* [WORK ITEM]
The answer should consist solely of the lines from the first one below through the line containing "balance: 12973.82 -> 7411.48", copied exactly.

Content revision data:
################
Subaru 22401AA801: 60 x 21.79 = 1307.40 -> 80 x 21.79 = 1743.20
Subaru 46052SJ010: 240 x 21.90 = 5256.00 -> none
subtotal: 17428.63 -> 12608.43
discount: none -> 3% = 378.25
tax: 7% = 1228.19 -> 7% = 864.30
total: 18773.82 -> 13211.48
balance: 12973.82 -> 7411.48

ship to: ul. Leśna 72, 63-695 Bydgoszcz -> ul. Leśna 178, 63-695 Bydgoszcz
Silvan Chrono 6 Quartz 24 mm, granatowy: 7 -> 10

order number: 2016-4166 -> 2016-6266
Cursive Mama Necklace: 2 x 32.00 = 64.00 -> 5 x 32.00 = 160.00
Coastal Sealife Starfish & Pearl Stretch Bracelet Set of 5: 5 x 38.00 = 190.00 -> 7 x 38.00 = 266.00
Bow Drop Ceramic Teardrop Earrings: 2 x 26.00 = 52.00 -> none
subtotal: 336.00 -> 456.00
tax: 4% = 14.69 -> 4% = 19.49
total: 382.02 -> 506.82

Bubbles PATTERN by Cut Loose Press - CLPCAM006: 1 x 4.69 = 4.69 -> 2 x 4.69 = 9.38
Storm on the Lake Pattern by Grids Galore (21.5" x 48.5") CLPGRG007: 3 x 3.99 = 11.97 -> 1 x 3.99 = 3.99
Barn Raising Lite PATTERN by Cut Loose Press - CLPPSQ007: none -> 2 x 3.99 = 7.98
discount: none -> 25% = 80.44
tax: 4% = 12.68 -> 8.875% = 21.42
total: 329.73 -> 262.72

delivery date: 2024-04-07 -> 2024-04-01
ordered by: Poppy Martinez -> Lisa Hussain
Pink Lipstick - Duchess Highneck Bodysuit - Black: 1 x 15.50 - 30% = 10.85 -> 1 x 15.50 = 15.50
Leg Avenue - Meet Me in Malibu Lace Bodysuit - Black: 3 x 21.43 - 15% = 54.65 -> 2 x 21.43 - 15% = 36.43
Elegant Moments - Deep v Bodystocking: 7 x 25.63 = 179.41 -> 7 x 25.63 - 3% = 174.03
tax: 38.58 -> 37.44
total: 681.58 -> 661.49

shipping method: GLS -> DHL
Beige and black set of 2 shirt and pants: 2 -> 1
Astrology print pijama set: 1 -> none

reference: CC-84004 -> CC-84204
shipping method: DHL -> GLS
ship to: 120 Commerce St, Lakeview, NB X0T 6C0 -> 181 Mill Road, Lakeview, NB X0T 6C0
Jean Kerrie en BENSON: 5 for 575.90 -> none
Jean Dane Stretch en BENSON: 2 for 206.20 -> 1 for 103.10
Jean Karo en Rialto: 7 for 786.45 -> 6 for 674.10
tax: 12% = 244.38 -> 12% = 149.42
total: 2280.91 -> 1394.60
################
* [SOLUTION TO THE PROBLEM]
Subaru 22401AA801: 60 x 21.79 = 1307.40 -> 80 x 21.79 = 1743.20
Subaru 46052SJ010: 240 x 21.90 = 5256.00 -> none
subtotal: 17428.63 -> 12608.43
discount: none -> 3% = 378.25
tax: 7% = 1228.19 -> 7% = 864.30
total: 18773.82 -> 13211.48
balance: 12973.82 -> 7411.48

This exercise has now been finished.